• **Exercise details**
Print exactly the line that contains "[111,462,329,479] [111,487,672,503] [111,512,253,529]", then every following line through the end of the material; include nothing else and no pictures.

• **Data shown**
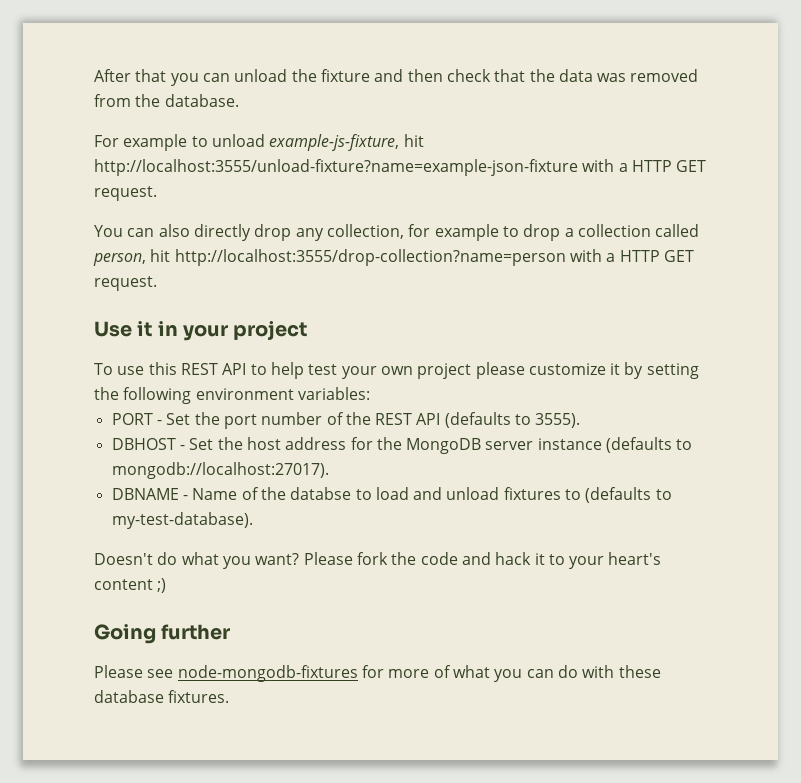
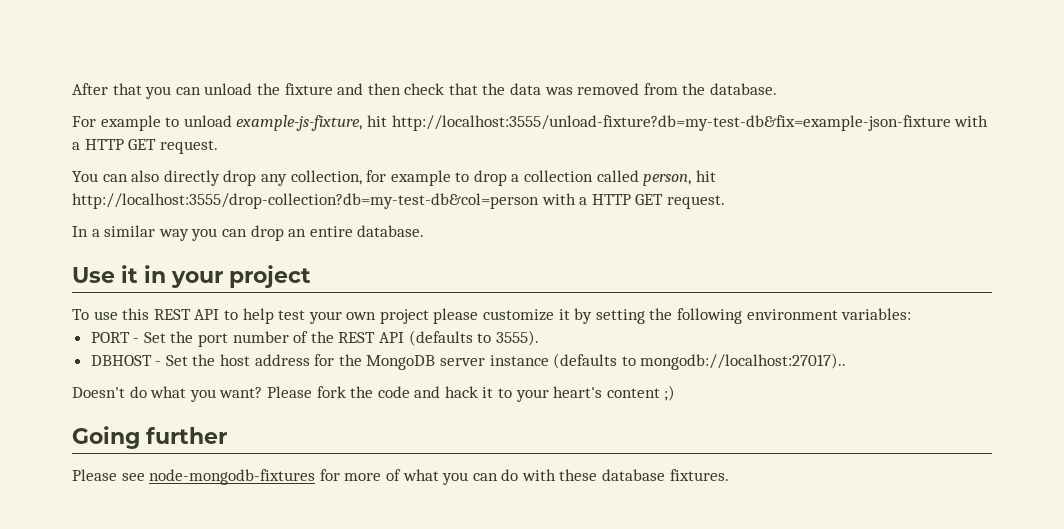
[94,159,578,176] http://localhost:3555/unload-fixture?name=example-json-fixture -> [391,115,951,131] http://localhost:3555/unload-fixture?db=my-test-db&fix=example-json-fixture
[174,249,694,266] [94,276,157,291] http://localhost:3555/drop-collection?name=person with a HTTP GET request. -> [72,193,725,209] [72,225,425,241] http://localhost:3555/drop-collection?db=my-test-db&col=person with a HTTP GET request. // In a similar way you can drop an entire database.
[111,462,329,479] [111,487,672,503] [111,512,253,529] mongodb://localhost:27017). // DBNAME - Name of the databse to load and unload fixtures to (defaults to my-test-database). -> [640,353,847,370] mongodb://localhost:27017)..

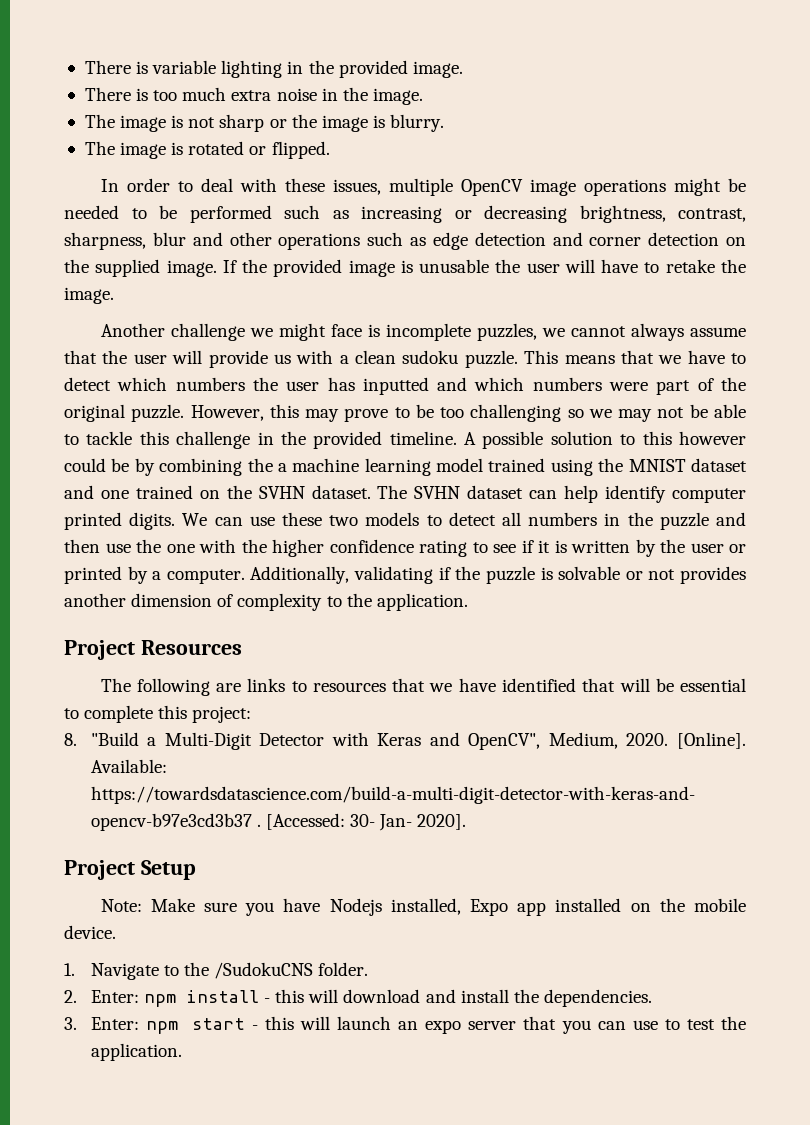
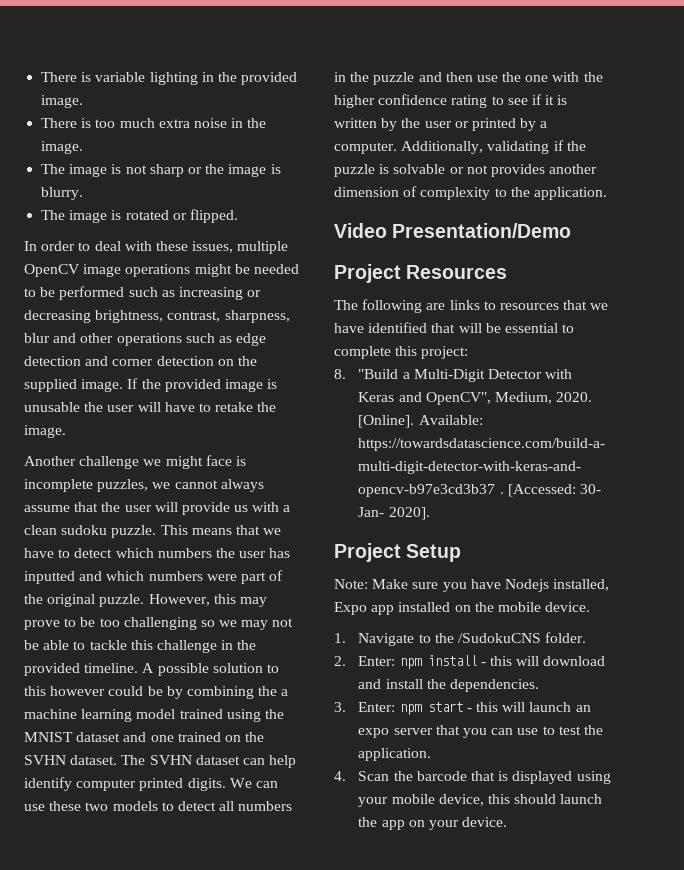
(468, 602) none -> [334,223,572,238] // Video Presentation/Demo
(182, 1052) none -> [334,771,611,784] [358,794,603,807] [358,817,508,830] // 4. Scan the barcode that is displayed using your mobile device, this should launch the app on your device.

• **Result**
[111,462,329,479] [111,487,672,503] [111,512,253,529] mongodb://localhost:27017). // DBNAME - Name of the databse to load and unload fixtures to (defaults to my-test-database). -> [640,353,847,370] mongodb://localhost:27017)..

(468, 602) none -> [334,223,572,238] // Video Presentation/Demo
(182, 1052) none -> [334,771,611,784] [358,794,603,807] [358,817,508,830] // 4. Scan the barcode that is displayed using your mobile device, this should launch the app on your device.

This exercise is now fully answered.